EXERCISE OBJECTIVE
Write out all of the records exactly once more and skip the images.

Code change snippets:
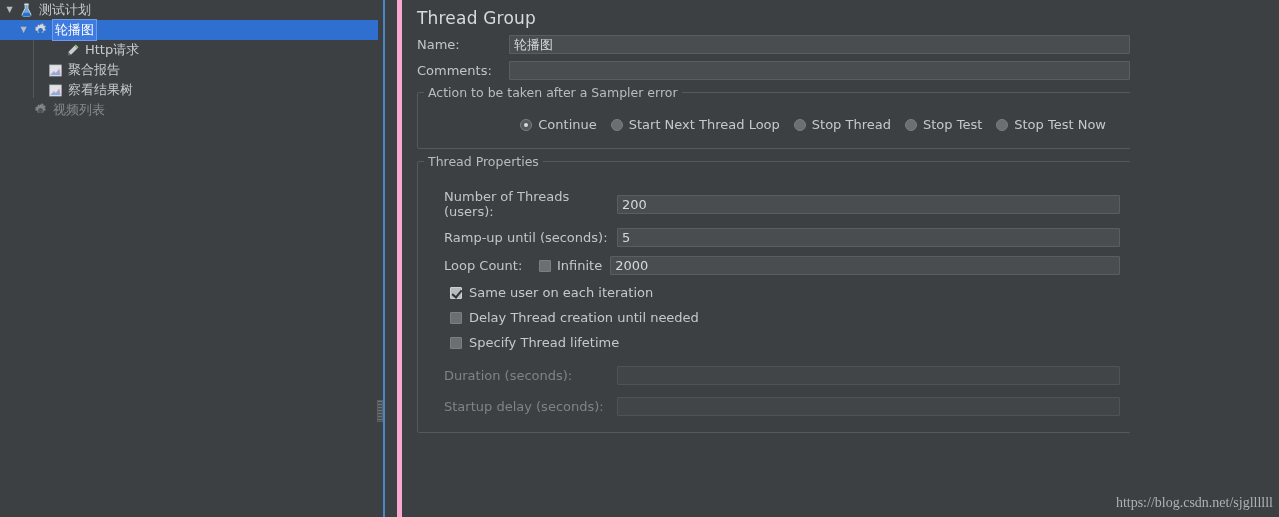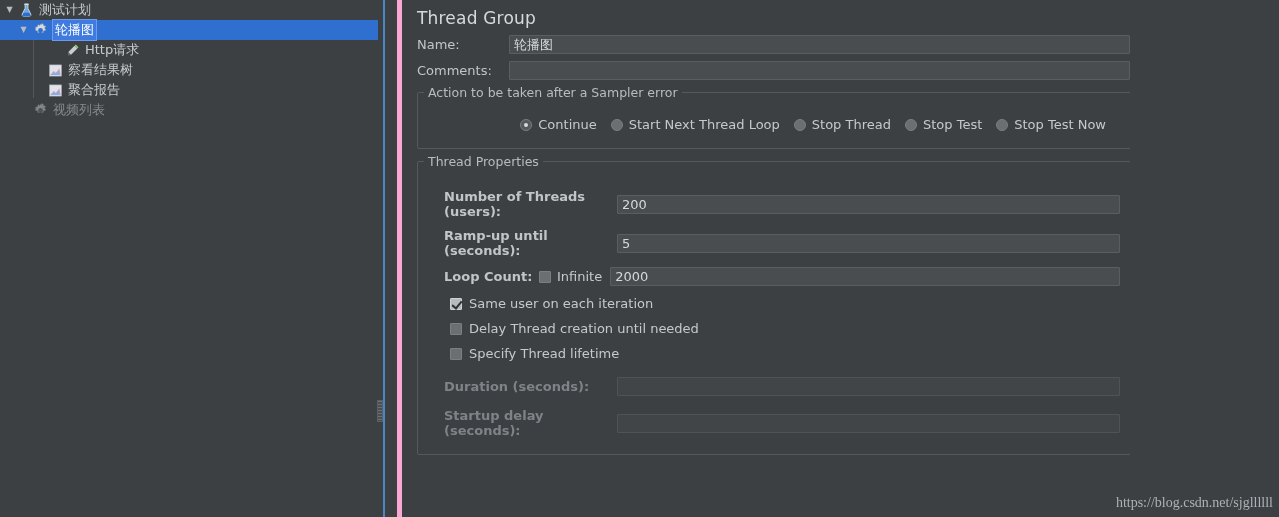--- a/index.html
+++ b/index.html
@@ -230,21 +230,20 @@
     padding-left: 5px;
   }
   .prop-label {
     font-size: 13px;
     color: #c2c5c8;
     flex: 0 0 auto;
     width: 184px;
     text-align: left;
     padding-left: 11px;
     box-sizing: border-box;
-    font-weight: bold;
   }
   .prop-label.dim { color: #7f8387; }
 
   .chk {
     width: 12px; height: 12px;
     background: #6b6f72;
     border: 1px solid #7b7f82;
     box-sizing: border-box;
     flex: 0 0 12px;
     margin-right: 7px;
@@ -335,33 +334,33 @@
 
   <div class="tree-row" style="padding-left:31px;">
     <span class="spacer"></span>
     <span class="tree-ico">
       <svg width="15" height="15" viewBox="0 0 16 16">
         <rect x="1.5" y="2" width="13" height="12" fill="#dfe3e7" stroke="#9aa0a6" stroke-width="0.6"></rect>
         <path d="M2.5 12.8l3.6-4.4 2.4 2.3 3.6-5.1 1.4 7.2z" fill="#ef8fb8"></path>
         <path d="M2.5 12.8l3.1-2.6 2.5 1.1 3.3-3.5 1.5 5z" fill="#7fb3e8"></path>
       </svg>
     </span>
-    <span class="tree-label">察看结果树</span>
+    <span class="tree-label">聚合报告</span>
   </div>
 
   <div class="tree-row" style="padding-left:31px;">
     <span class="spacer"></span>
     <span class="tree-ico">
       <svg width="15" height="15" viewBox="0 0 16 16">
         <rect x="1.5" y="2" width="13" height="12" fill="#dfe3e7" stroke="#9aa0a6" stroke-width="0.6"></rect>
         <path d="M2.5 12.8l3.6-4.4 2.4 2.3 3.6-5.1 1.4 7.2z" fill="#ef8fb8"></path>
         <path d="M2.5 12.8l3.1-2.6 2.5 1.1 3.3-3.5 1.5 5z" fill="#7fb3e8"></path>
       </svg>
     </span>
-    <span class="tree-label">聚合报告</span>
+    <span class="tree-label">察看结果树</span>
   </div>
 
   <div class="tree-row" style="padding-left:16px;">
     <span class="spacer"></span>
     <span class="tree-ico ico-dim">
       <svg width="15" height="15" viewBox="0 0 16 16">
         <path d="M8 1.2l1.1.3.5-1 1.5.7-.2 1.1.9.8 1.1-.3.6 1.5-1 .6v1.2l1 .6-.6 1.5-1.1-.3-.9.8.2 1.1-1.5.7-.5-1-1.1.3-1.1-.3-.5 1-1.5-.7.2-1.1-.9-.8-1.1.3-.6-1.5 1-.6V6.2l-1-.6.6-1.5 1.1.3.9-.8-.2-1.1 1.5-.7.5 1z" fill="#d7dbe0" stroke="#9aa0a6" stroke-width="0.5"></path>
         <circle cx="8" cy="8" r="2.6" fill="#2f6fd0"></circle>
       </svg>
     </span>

RESPONSE TO THIS TASK
--- a/index.html
+++ b/index.html
@@ -230,21 +230,20 @@
     padding-left: 5px;
   }
   .prop-label {
     font-size: 13px;
     color: #c2c5c8;
     flex: 0 0 auto;
     width: 184px;
     text-align: left;
     padding-left: 11px;
     box-sizing: border-box;
-    font-weight: bold;
   }
   .prop-label.dim { color: #7f8387; }
 
   .chk {
     width: 12px; height: 12px;
     background: #6b6f72;
     border: 1px solid #7b7f82;
     box-sizing: border-box;
     flex: 0 0 12px;
     margin-right: 7px;
@@ -335,33 +334,33 @@
 
   <div class="tree-row" style="padding-left:31px;">
     <span class="spacer"></span>
     <span class="tree-ico">
       <svg width="15" height="15" viewBox="0 0 16 16">
         <rect x="1.5" y="2" width="13" height="12" fill="#dfe3e7" stroke="#9aa0a6" stroke-width="0.6"></rect>
         <path d="M2.5 12.8l3.6-4.4 2.4 2.3 3.6-5.1 1.4 7.2z" fill="#ef8fb8"></path>
         <path d="M2.5 12.8l3.1-2.6 2.5 1.1 3.3-3.5 1.5 5z" fill="#7fb3e8"></path>
       </svg>
     </span>
-    <span class="tree-label">察看结果树</span>
+    <span class="tree-label">聚合报告</span>
   </div>
 
   <div class="tree-row" style="padding-left:31px;">
     <span class="spacer"></span>
     <span class="tree-ico">
       <svg width="15" height="15" viewBox="0 0 16 16">
         <rect x="1.5" y="2" width="13" height="12" fill="#dfe3e7" stroke="#9aa0a6" stroke-width="0.6"></rect>
         <path d="M2.5 12.8l3.6-4.4 2.4 2.3 3.6-5.1 1.4 7.2z" fill="#ef8fb8"></path>
         <path d="M2.5 12.8l3.1-2.6 2.5 1.1 3.3-3.5 1.5 5z" fill="#7fb3e8"></path>
       </svg>
     </span>
-    <span class="tree-label">聚合报告</span>
+    <span class="tree-label">察看结果树</span>
   </div>
 
   <div class="tree-row" style="padding-left:16px;">
     <span class="spacer"></span>
     <span class="tree-ico ico-dim">
       <svg width="15" height="15" viewBox="0 0 16 16">
         <path d="M8 1.2l1.1.3.5-1 1.5.7-.2 1.1.9.8 1.1-.3.6 1.5-1 .6v1.2l1 .6-.6 1.5-1.1-.3-.9.8.2 1.1-1.5.7-.5-1-1.1.3-1.1-.3-.5 1-1.5-.7.2-1.1-.9-.8-1.1.3-.6-1.5 1-.6V6.2l-1-.6.6-1.5 1.1.3.9-.8-.2-1.1 1.5-.7.5 1z" fill="#d7dbe0" stroke="#9aa0a6" stroke-width="0.5"></path>
         <circle cx="8" cy="8" r="2.6" fill="#2f6fd0"></circle>
       </svg>
     </span>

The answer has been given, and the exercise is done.